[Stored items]
┌──

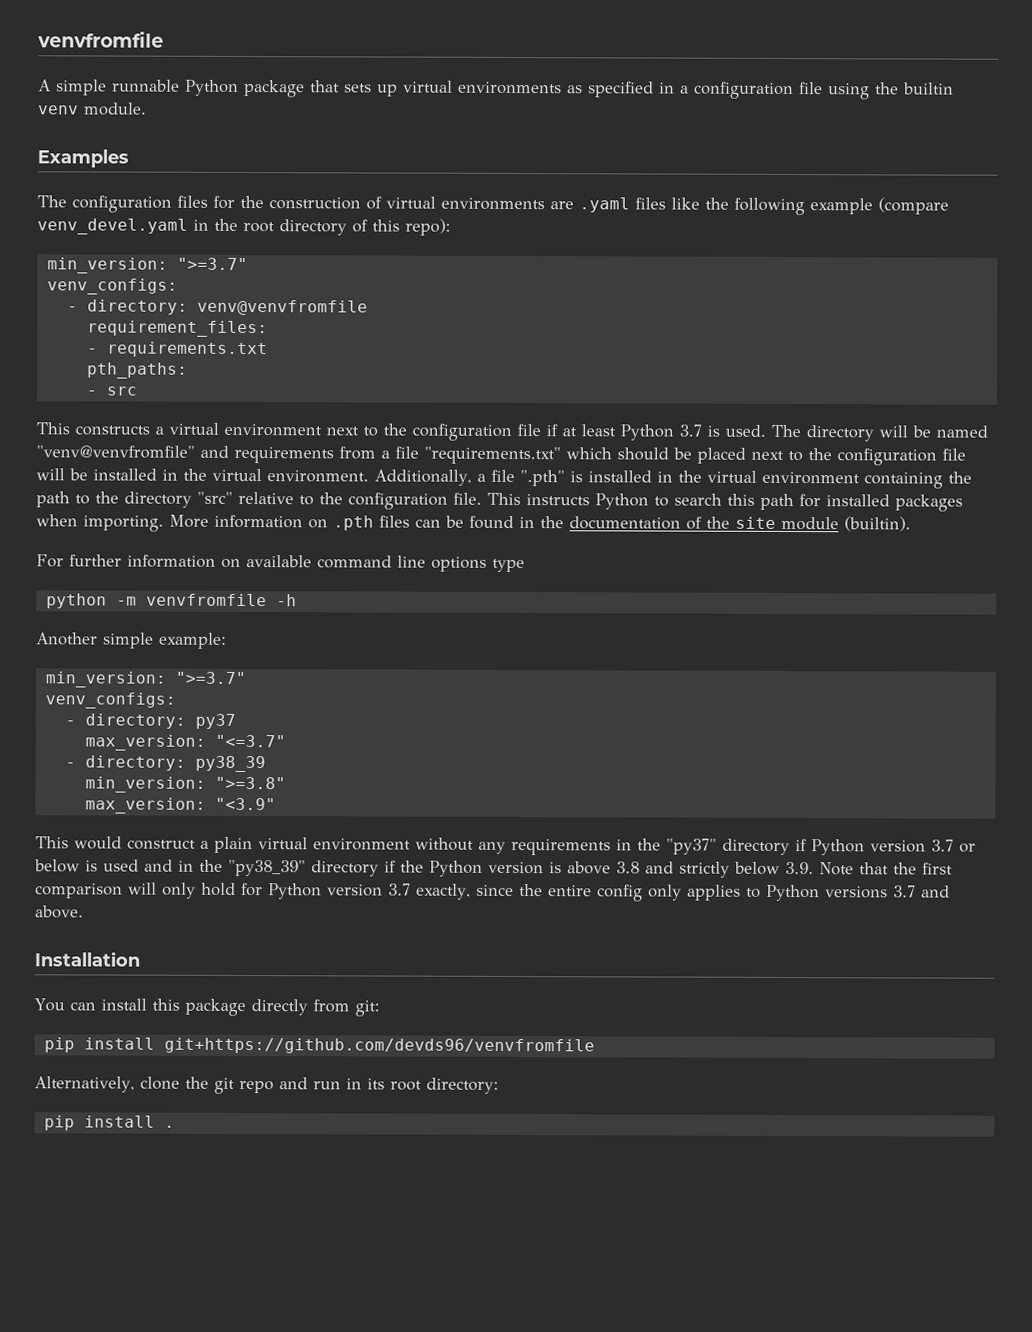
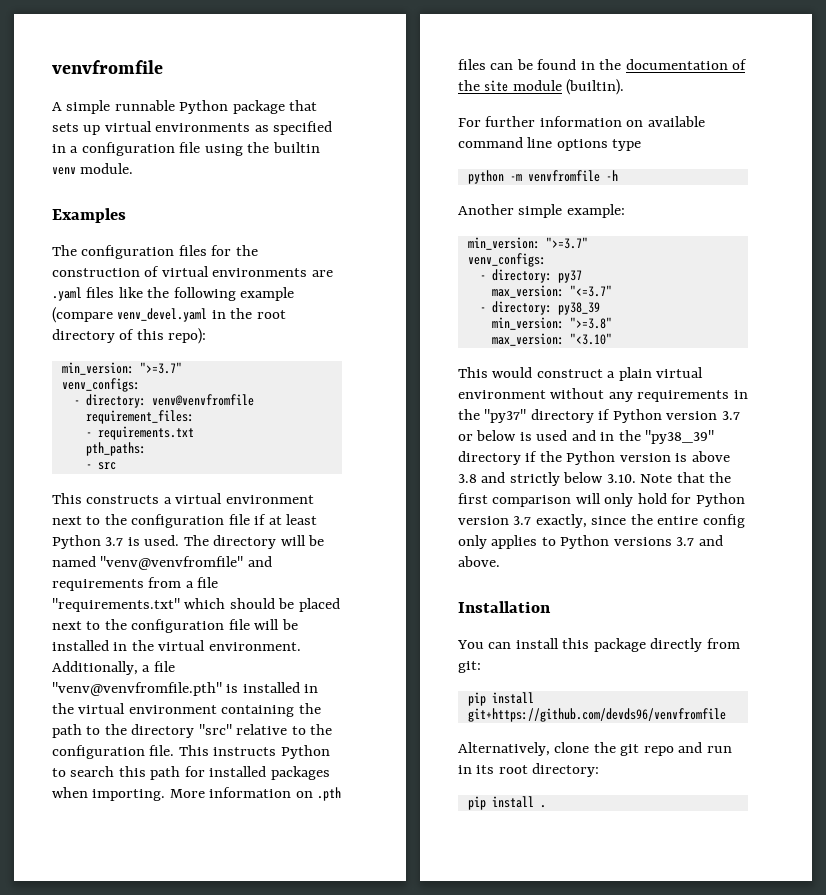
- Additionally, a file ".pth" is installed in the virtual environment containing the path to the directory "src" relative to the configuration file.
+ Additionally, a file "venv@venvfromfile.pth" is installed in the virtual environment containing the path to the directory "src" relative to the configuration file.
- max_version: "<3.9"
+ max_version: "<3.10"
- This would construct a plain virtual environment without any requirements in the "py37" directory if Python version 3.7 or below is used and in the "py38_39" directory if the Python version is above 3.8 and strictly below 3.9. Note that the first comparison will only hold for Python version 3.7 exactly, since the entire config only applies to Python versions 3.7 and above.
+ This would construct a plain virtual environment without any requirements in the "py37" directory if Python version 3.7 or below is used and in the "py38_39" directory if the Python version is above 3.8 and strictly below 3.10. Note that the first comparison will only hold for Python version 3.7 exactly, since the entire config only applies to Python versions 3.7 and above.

└──

→ **WORK REQUIRED**
A faithful copy is needed: reproduce all of the data above, leaving the pictures out.

→ **EXERCISE RESULT**
- Additionally, a file ".pth" is installed in the virtual environment containing the path to the directory "src" relative to the configuration file.
+ Additionally, a file "venv@venvfromfile.pth" is installed in the virtual environment containing the path to the directory "src" relative to the configuration file.
- max_version: "<3.9"
+ max_version: "<3.10"
- This would construct a plain virtual environment without any requirements in the "py37" directory if Python version 3.7 or below is used and in the "py38_39" directory if the Python version is above 3.8 and strictly below 3.9. Note that the first comparison will only hold for Python version 3.7 exactly, since the entire config only applies to Python versions 3.7 and above.
+ This would construct a plain virtual environment without any requirements in the "py37" directory if Python version 3.7 or below is used and in the "py38_39" directory if the Python version is above 3.8 and strictly below 3.10. Note that the first comparison will only hold for Python version 3.7 exactly, since the entire config only applies to Python versions 3.7 and above.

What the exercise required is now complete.